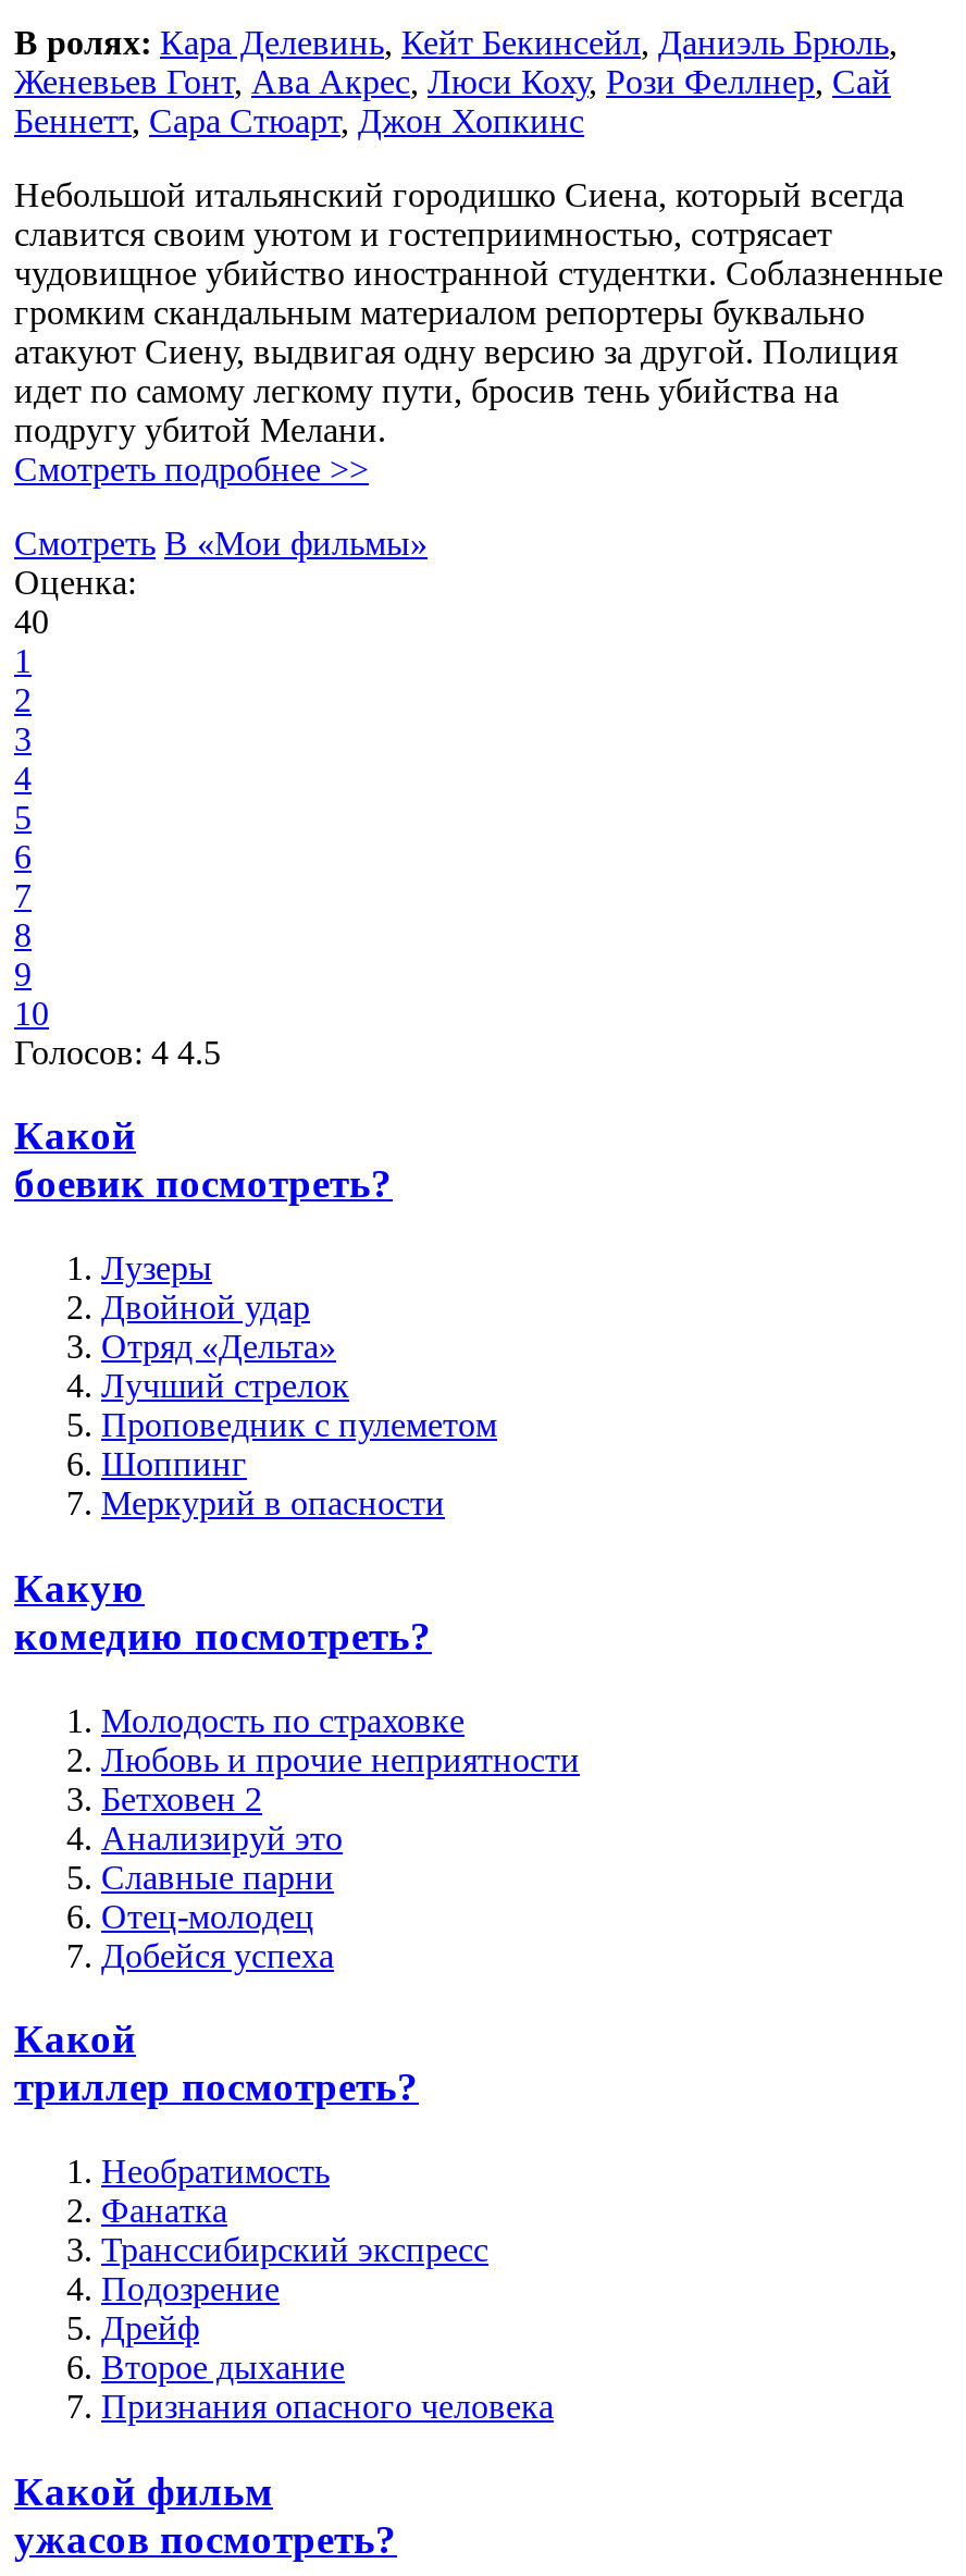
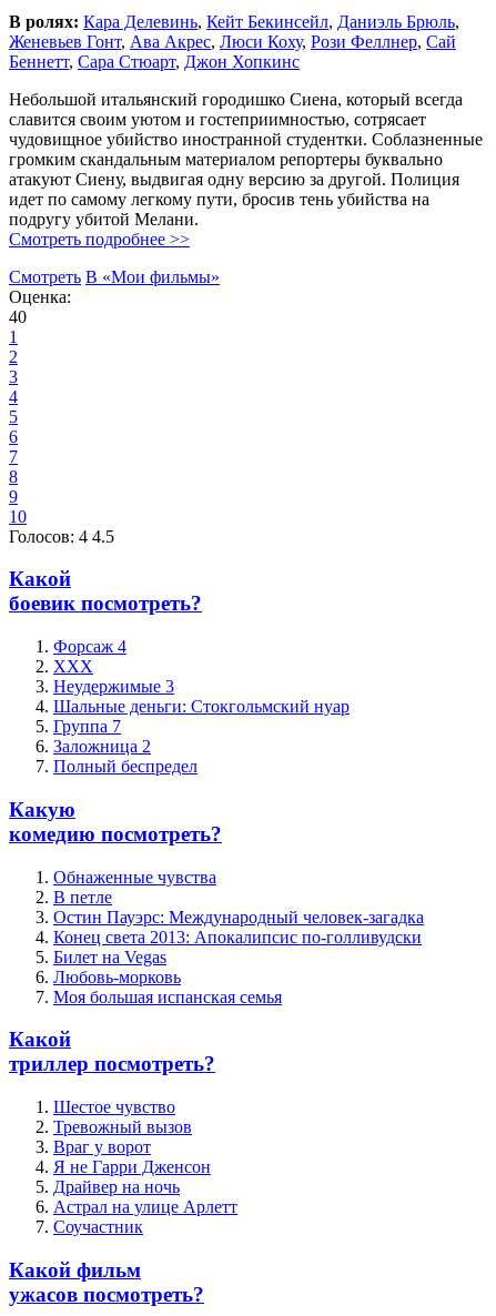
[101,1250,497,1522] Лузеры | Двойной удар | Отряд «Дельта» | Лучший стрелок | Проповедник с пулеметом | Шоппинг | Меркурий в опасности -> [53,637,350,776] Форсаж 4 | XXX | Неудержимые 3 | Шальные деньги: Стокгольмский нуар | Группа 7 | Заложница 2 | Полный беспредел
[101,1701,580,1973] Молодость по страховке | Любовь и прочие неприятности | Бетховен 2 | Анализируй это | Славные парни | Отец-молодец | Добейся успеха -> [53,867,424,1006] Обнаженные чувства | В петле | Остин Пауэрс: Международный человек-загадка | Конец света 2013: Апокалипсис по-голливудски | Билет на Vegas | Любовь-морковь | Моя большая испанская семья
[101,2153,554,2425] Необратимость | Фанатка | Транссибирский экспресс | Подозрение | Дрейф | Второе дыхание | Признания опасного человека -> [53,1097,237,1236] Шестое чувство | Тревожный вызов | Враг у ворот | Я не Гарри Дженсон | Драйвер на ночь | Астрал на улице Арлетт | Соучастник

==

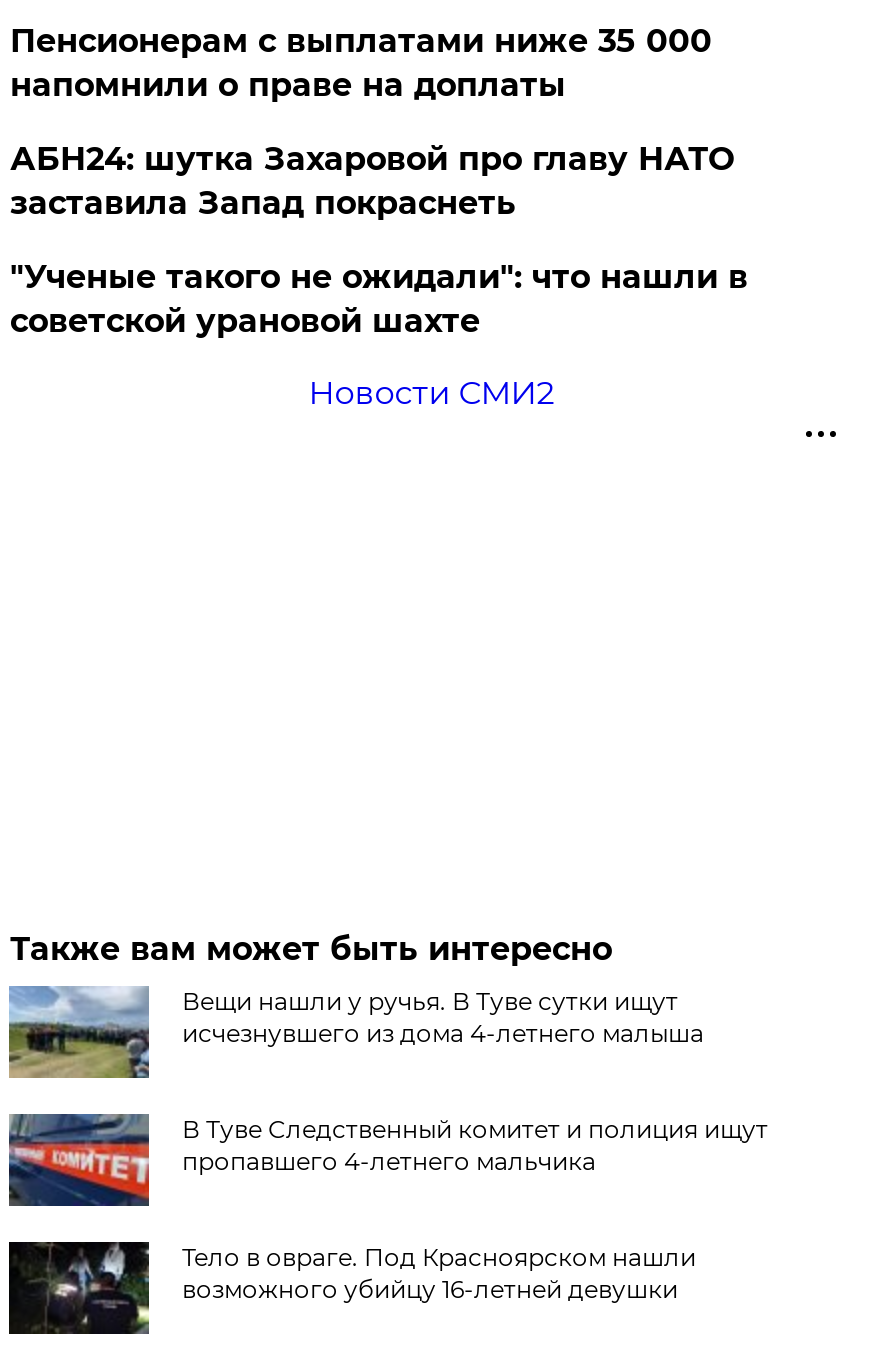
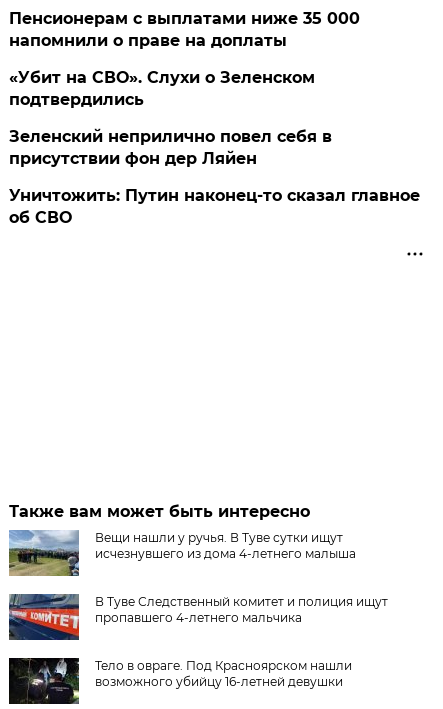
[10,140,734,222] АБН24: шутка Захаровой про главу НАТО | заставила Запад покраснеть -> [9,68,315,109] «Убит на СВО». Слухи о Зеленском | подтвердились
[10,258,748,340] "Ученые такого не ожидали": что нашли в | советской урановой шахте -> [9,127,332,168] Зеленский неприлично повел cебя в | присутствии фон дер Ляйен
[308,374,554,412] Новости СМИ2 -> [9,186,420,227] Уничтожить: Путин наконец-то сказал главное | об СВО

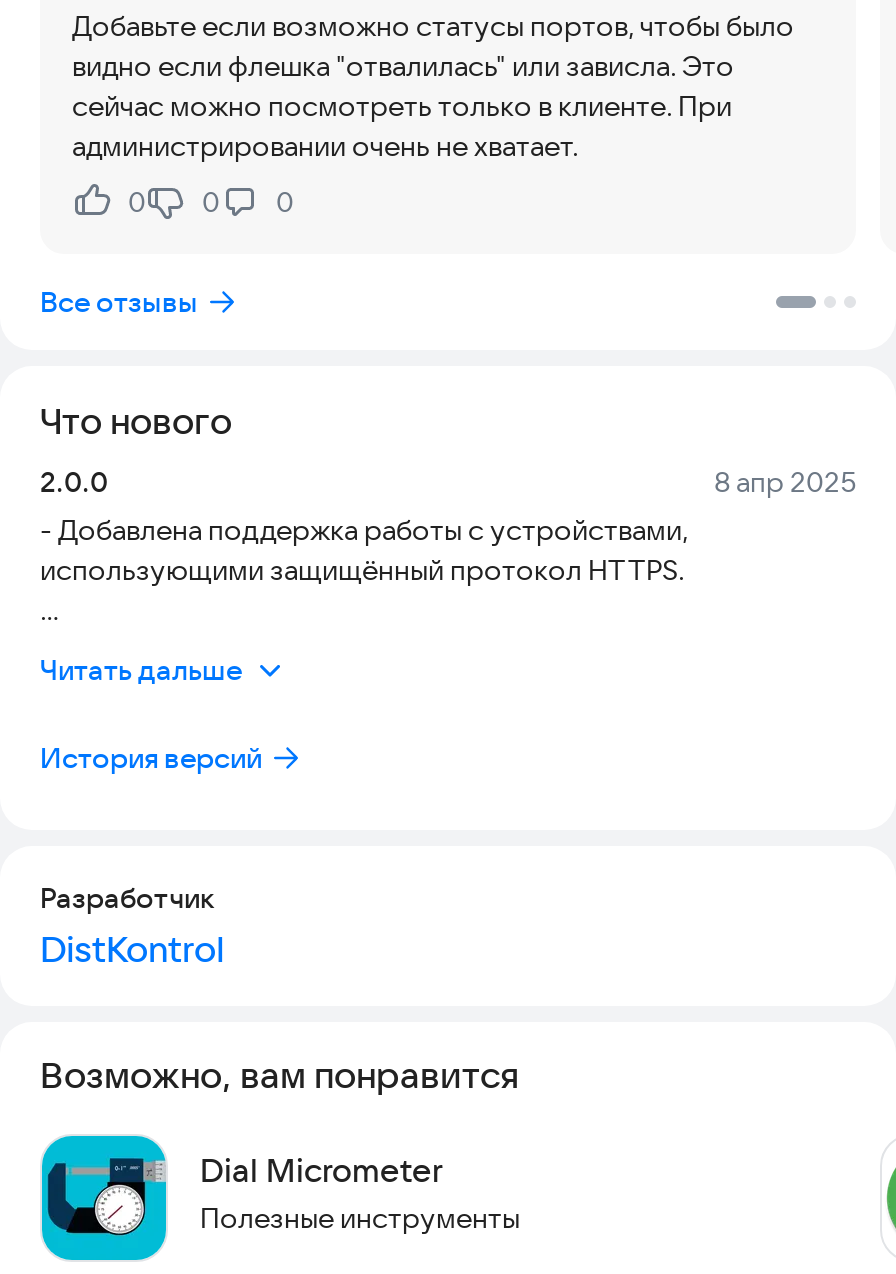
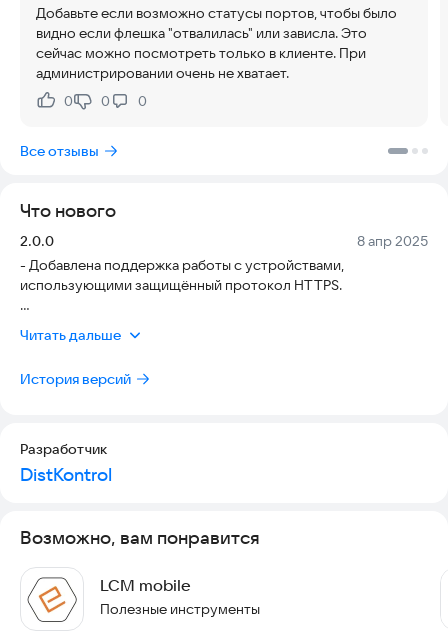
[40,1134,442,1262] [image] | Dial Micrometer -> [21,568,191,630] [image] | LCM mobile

==

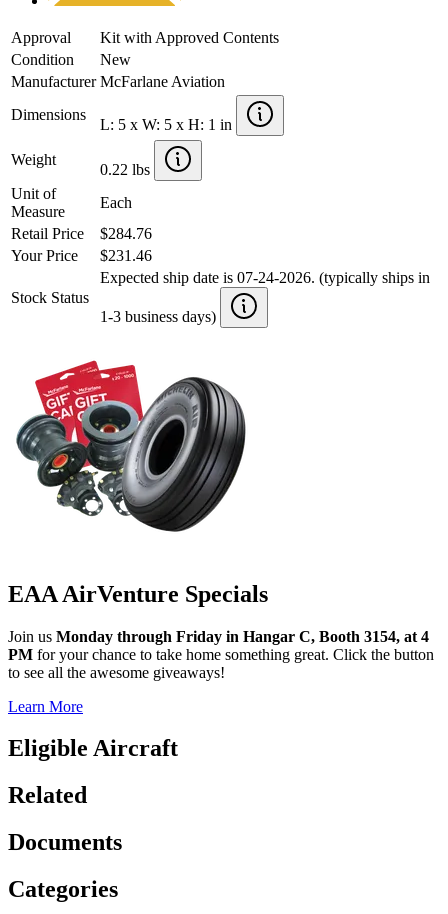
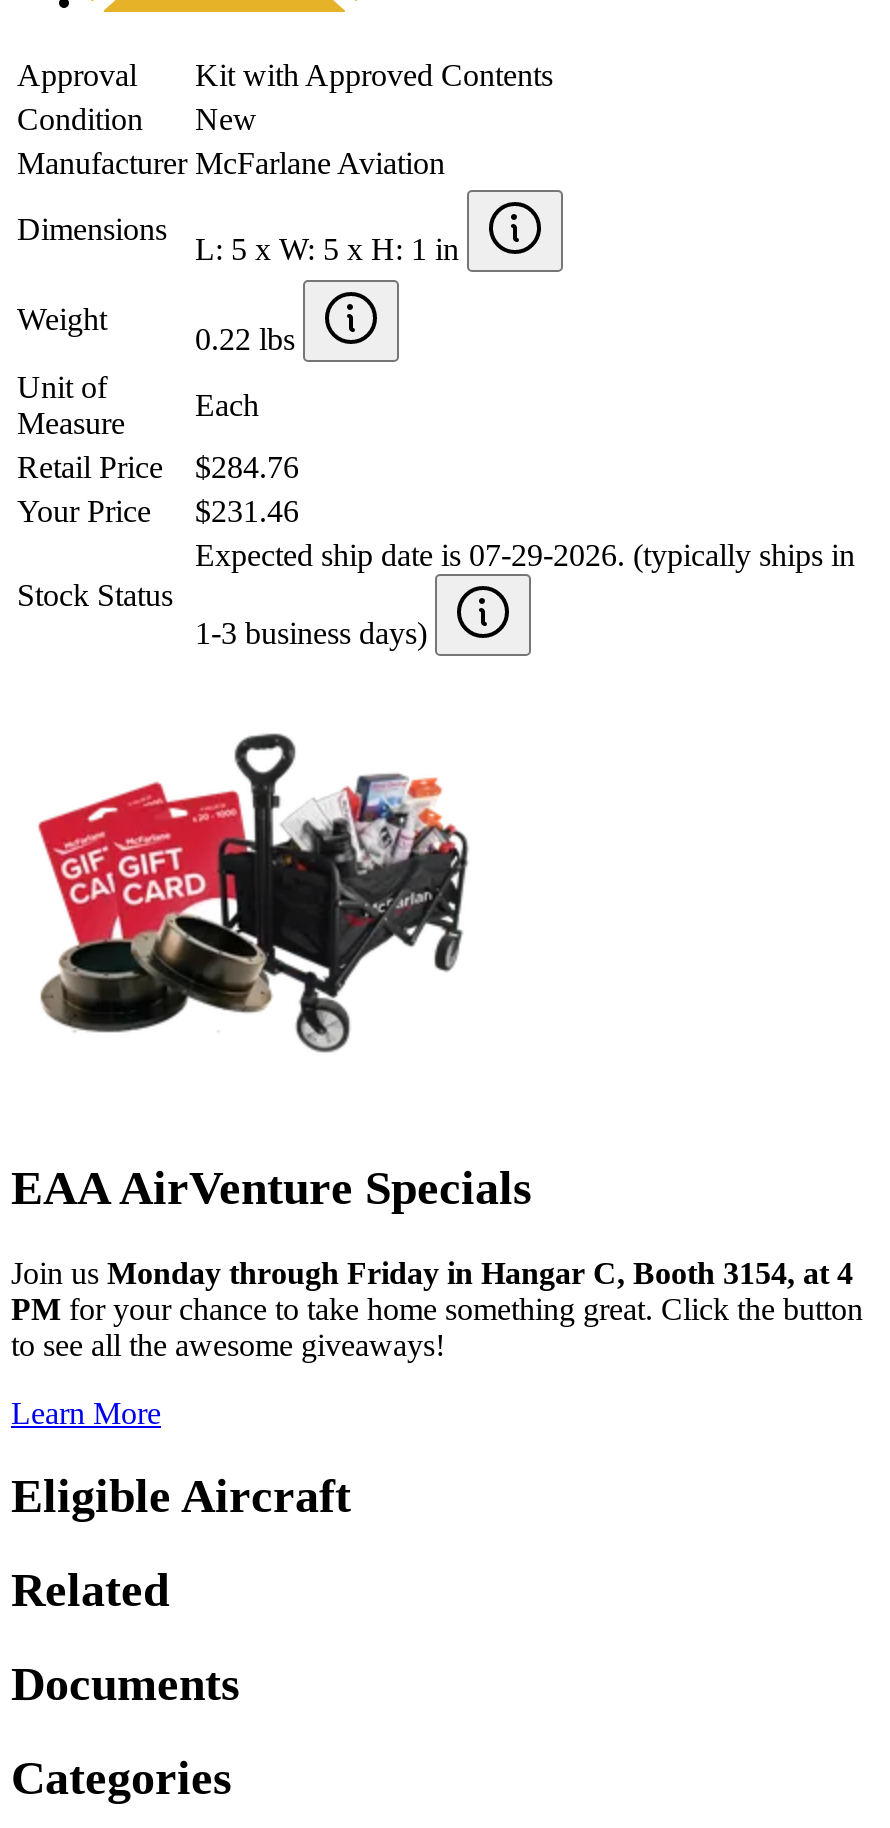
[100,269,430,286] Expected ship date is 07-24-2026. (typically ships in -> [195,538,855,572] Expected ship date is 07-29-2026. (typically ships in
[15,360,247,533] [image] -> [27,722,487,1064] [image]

**Exercise:** The lines above starting at the one that contains "[100,269,430,286] Expected ship" and ending at the one that contains "[15,360,247,533] [image] ->" must be transcribed exactly, and no other lines may appear.

**Answer section:**
[100,269,430,286] Expected ship date is 07-24-2026. (typically ships in -> [195,538,855,572] Expected ship date is 07-29-2026. (typically ships in
[15,360,247,533] [image] -> [27,722,487,1064] [image]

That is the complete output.